Interview : FIXMER/McCARTHY /
& NITZER EBB
par Olivier CAMUS
photos: (c) - 2004 HardBeat Propaganda (promo)Nom: Terence Fixmer
Localisation: Lille (France)
Occupation: Grand gourou de la tekno-EBM
Parcours: Issu de la capitale mondiale de l’EBM, ce DJ mêle très vite mixture tekno acide ultra-saturée et influences EBM/wave des années 80 -une adolescence passée dans les boîtes de nuit belges mythiques telles le Bocaccio aidant. Résultat: une flopé de maxis vinyles et une signature chez International Deejay Gigolo records sous son propre nom et une concrétisation d’album: Muscle Machine, sur lequel les loops bouclent à gogo et un beat furieux nous ramène aux sources de la musique électronique. Depuis, c’est via Planète Rouge, son propre label, qu’il nous sert ses nouveautés et collaborations, jusqu’à la génialissime idée de s’allier à Doug McCarthy, légendaire chanteur de Nitzer Ebb.Nom: Douglas MacCarthy
Localisation: Brighton (Royaume-Uni)
Occupation: ex-Chanteur de Nitzer Ebb de retour sur scène
Parcours: Figure emblématique de toute la scène EBM depuis ses débuts en 1986 jusqu’à aujourd’hui, mais surtout athlète hors pair de la corde vocale et du cri virile; Doug MacCarthy peut s’enorgueillir d’avoir édicté tous les préceptes à la fois visuels et artistiques d’une musique toute à la fois dégénérée, à contre courant et avant-gardiste. Prouvant que l’énergie et la fougue musicale pouvait très bien s’illustrer au travers de sons synthétiques minimalistes (se passant totalement d’instruments acoustiques) et d’une présence vocale débridée de second degré. La trentaine bien sonnée mais la mèche de cheveux toujours aussi rebelle, il effectue un grand retour en show man aguerri.Projet commun: Fixmer/McCarthy, on vous explique tout ici…
Sortie actuelle:
FIXMER/McCARTHY "Between the Devil..." (2004-Synthetic Symphony/SPV)
FIXMER/McCARTHY :
Terence, comment as-tu remis la main sur Doug? Et comment t'es venue cette idée de duo avec lui?

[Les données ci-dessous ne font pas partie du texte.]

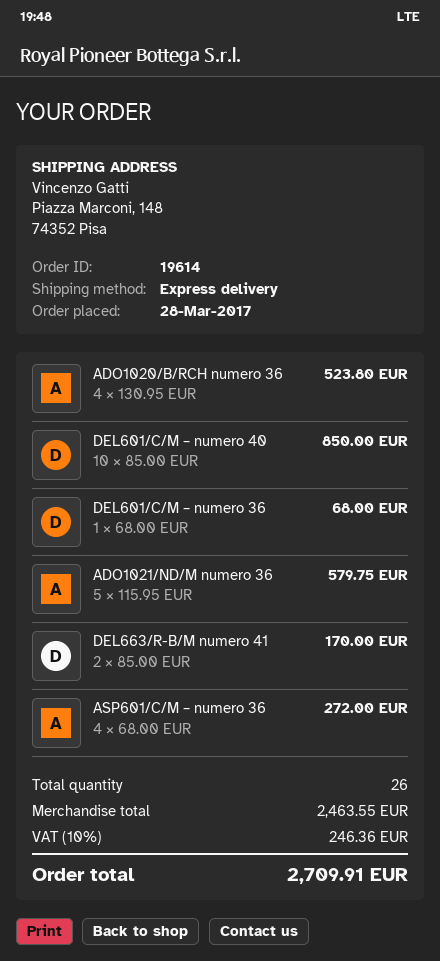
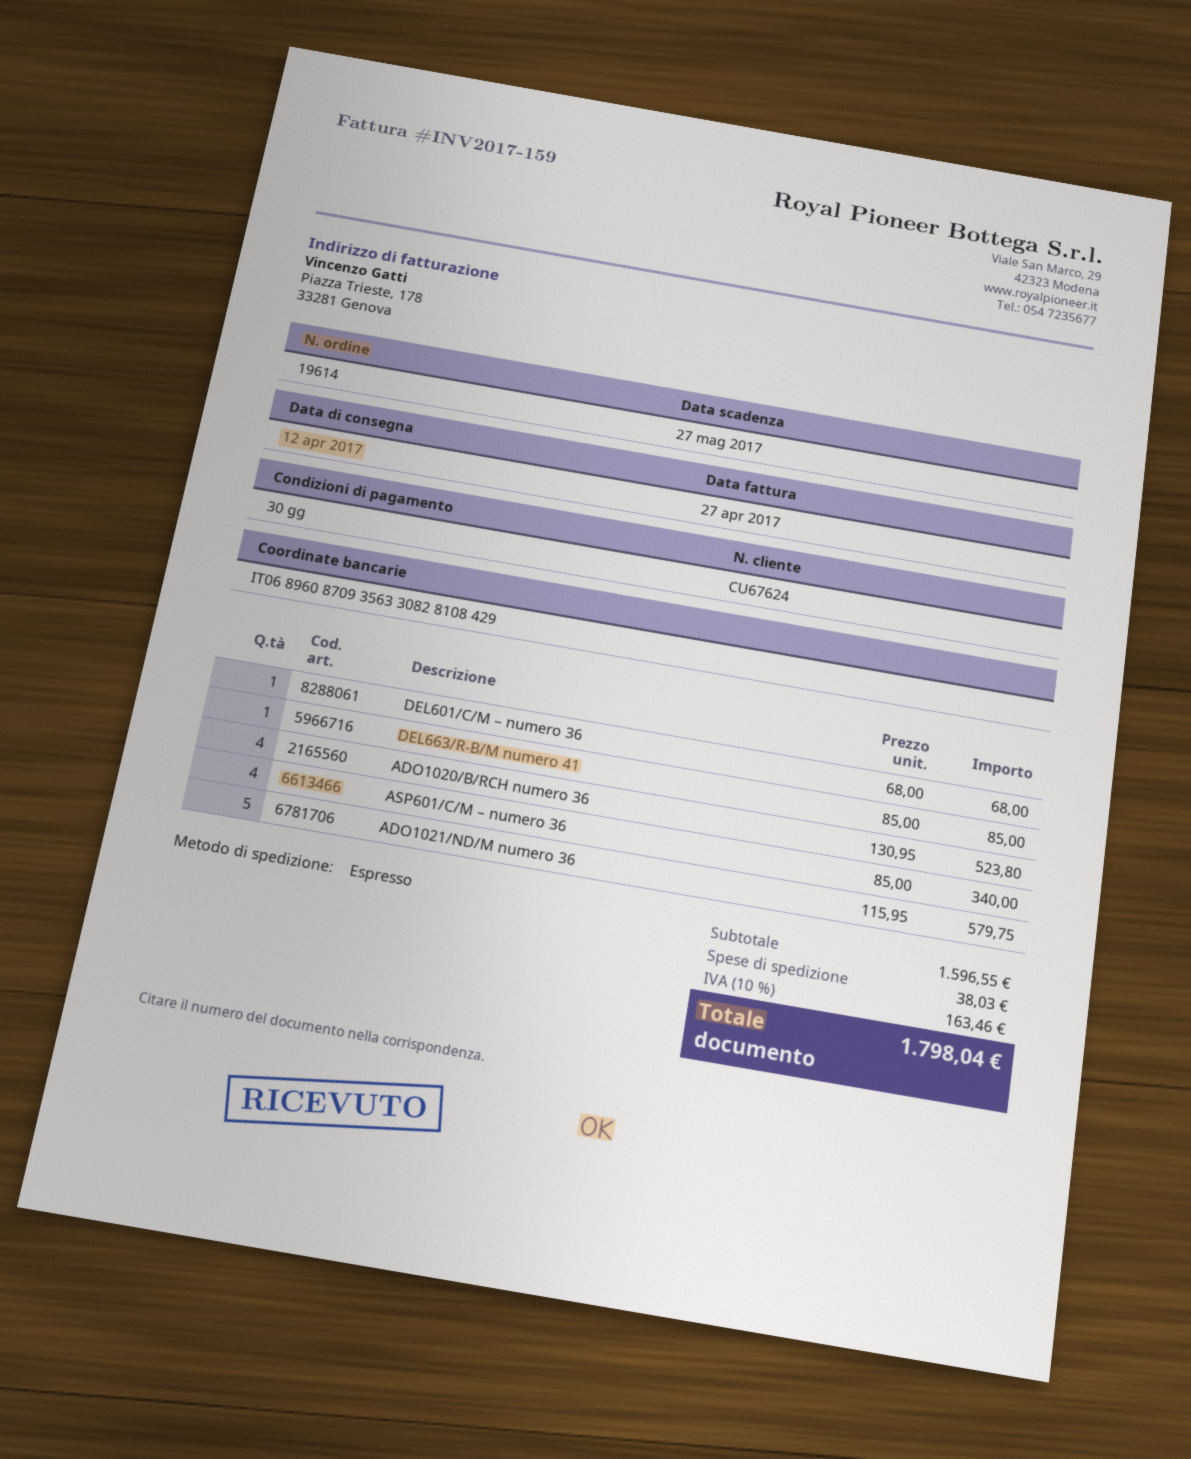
DEL601/C/M – numero 40: 10 x 85.00 = 850.00 -> none
DEL663/R-B/M numero 41: 2 x 85.00 = 170.00 -> 1 x 85.00 = 85.00
ASP601/C/M – numero 36: 4 x 68.00 = 272.00 -> 4 x 85.00 = 340.00
subtotal: 2463.55 -> 1596.55
shipping: none -> 38.03
tax: 10% = 246.36 -> 10% = 163.46
total: 2709.91 -> 1798.04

Terence Fixmer : En fait, je suis rentré en contact par l’intermédiaire de Seth de chez Novamute qui m’avait demandé de faire un remix de NITZER EBB « Let Your Body Learn ». Je me suis toujours dit que la seule voix qui pourrait fonctionner à merveille sur ma musique et mes séquences serait celle de Doug. Je suis rentré ensuite en contact mail avec lui, puis je devais jouer sur Londres et j’en ai profité pour rencontrer Douglas, on a sympathisé et voilà le début…
Pourquoi ne pas avoir choisi un nom de groupe?
T: Parfois je ne trouve pas évident de trouver un nom de groupe et puis c’est tellement plus simple et explicite d’utiliser nos 2 patronymes.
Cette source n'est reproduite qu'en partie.